As far as I recall long sentences may have in the order of 1M disjunct, especially when parsing with nulls (Russian maybe more).
It also seems that many spell guesses may vastly increase the number of disjuncts.

I recommend to remove the default limit (not even set a higher one). If needed, we can use -test=disjunct-limit:105123 or add a parse-options API call.

Even when not parsing with nulls (removed quite so it parses):
And yet he should be always ready to have a perfectly terrible scene, whenever we want one, and to become miserable, absolutely miserable, at a moment’s notice, and to overwhelm us with just reproaches in less than twenty minutes, and to be positively violent at the end of half an hour, and to leave us for ever at a quarter to eight, when we have to go and dress for dinner when, after that, one has seen him for really the last time, and he has refused to take back the little things he has given one, and promised never to communicate with one again, or to write one any foolish letters, he should be perfectly broken-hearted, and telegraph to one all day long, and send one little notes every half-hour by a private hansom, and dine alone at the club, so that every one should know how unhappy he was.

Trace: classic_parse: Sentence disjunct count 108279 exceeded limit 105123

And this sentence has only 174 tokens. Longer sentences may have many more disjuncts.
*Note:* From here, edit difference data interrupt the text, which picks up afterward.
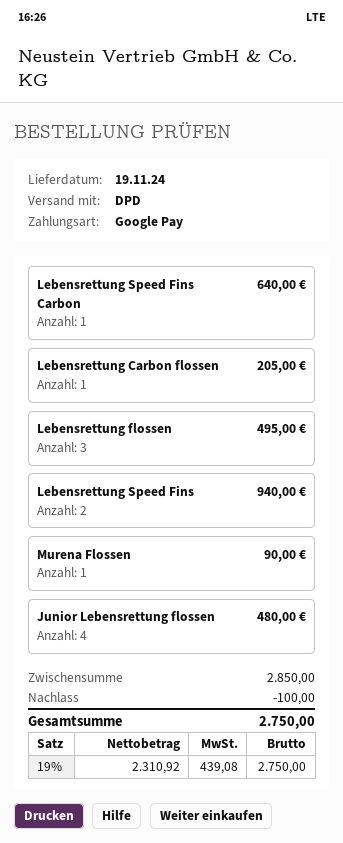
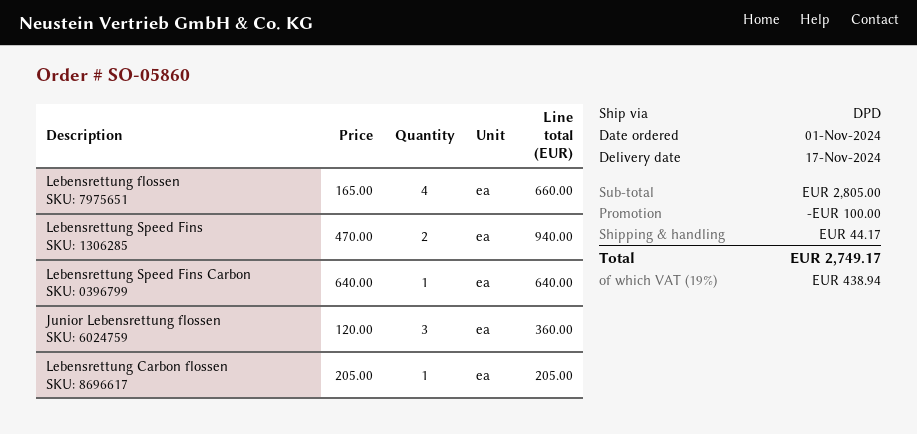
delivery date: 2024-11-19 -> 2024-11-17
Lebensrettung flossen: 3 for 495.00 -> 4 for 660.00
Murena Flossen: 1 for 90.00 -> none
Junior Lebensrettung flossen: 4 for 480.00 -> 3 for 360.00
subtotal: 2850.00 -> 2805.00
shipping: none -> 44.17
tax: 19% = 439.08 -> 19% = 438.94
total: 2750.00 -> 2749.17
This somehow has to be fixed since it silently totally skips parsing of some long sentences.
No error is reported in that case (not even `+++++ error' on batches, so the skipped sentences are considered correct.)
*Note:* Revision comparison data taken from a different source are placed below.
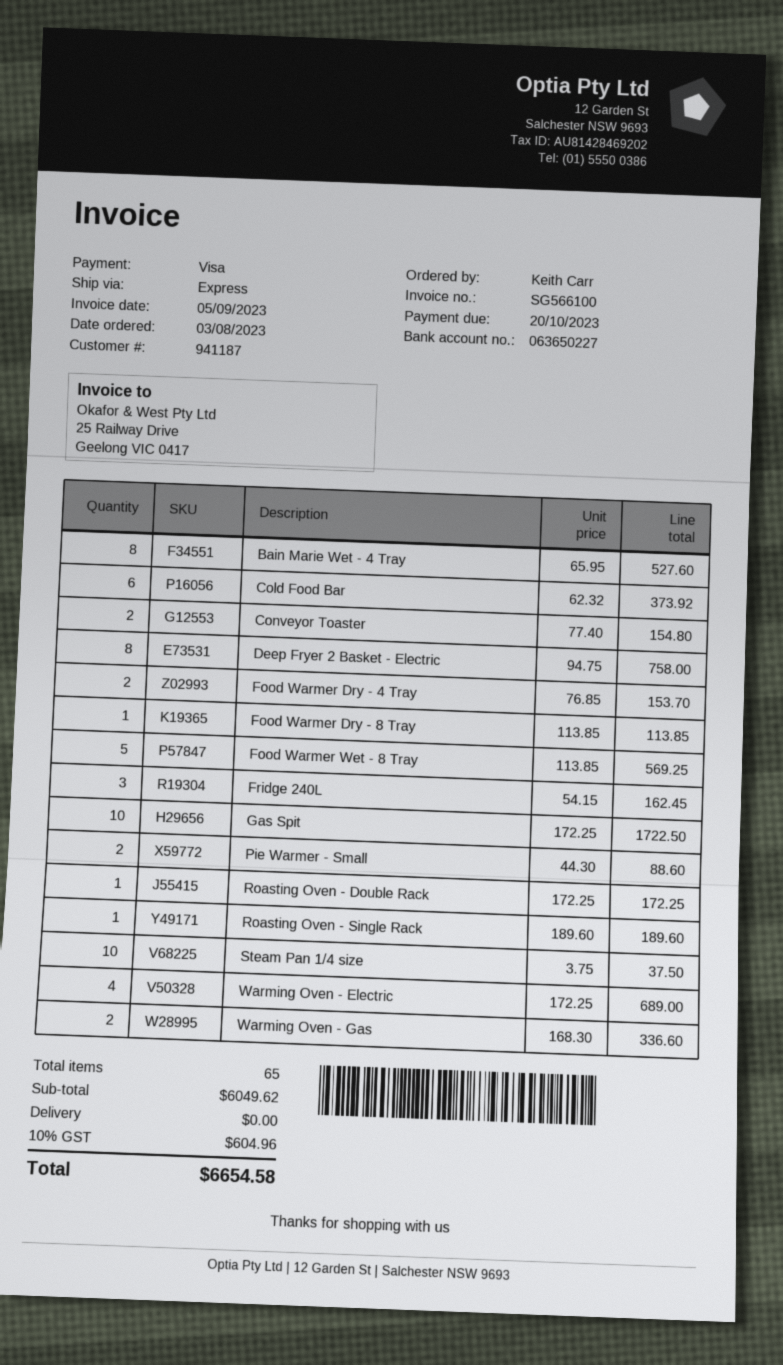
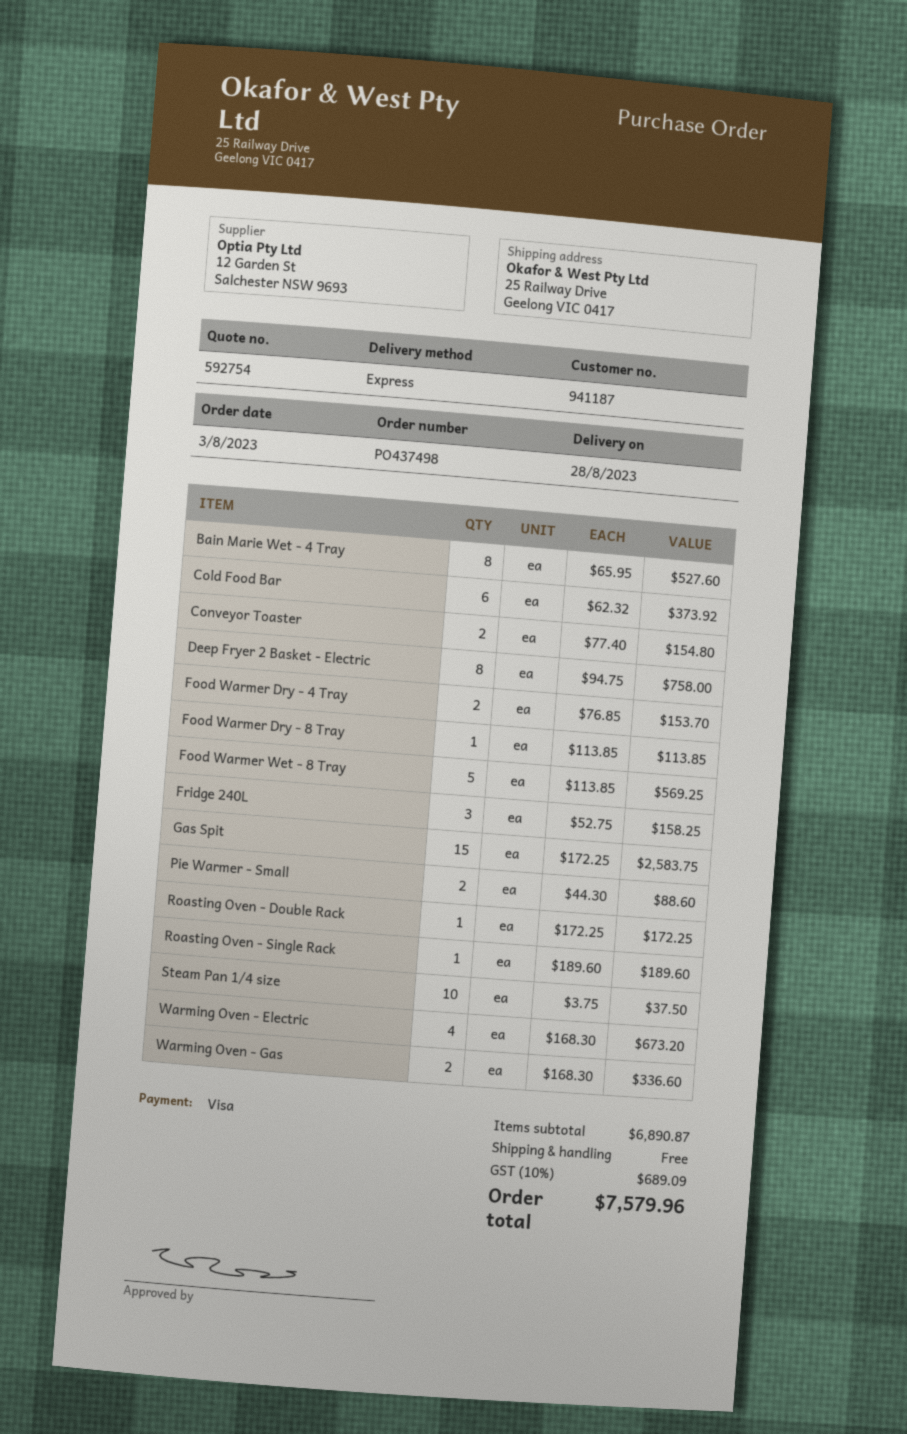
Fridge 240L: 3 x 54.15 = 162.45 -> 3 x 52.75 = 158.25
Gas Spit: 10 x 172.25 = 1722.50 -> 15 x 172.25 = 2583.75
Warming Oven - Electric: 4 x 172.25 = 689.00 -> 4 x 168.30 = 673.20
subtotal: 6049.62 -> 6890.87
tax: 10% = 604.96 -> 10% = 689.09
total: 6654.58 -> 7579.96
If this limit is important for the Atomese dict usage, I propose to implement one of the following:

  1. pasre_options_*_disjunct_limit()
  2. Set it using parse_options_set_test("disjuncts_limit:1234456").

In any case I propose that a default of 0 -1 (means unset), and if the setting exceeded, produce a parse error (instead of just a debug message like now).

Or alternatively, enable it only for the Atomese dict!

This limit can be disabled.

There were several bugs & mis-designs that lead to the introduction of this limit, all of which have been fixed. Some comments:

  • In this figure: #1402 (comment) it appears that pride-n-prejudice never needs more than about 300K disjuncts, which one of the ways I selected this limit.
  • I never measured Russian, or the long-sentence cases.
  • The intent was that an error would be visible, as there would be zero parses. sent->num_linkages_found = 0; -- Clearly, I didn't test enough to see if this was true.

For now, I no longer need this check. I don't know what might happen in the future.

We can disable this by setting the default to -1. Completely chopping out that code is OK, too.

300K disjuncts, which one of the ways I selected this limit.

But it was set to ~100K.

In any case, note that for parsing with null_count>1, there are many more disjuncts than in null_count==0, because the pruning is much less effective for higher null_counts (and hence it is done per null_count).

This limit can be disabled.

We can disable this by setting the default to -1. Completely chopping out that code is OK, too.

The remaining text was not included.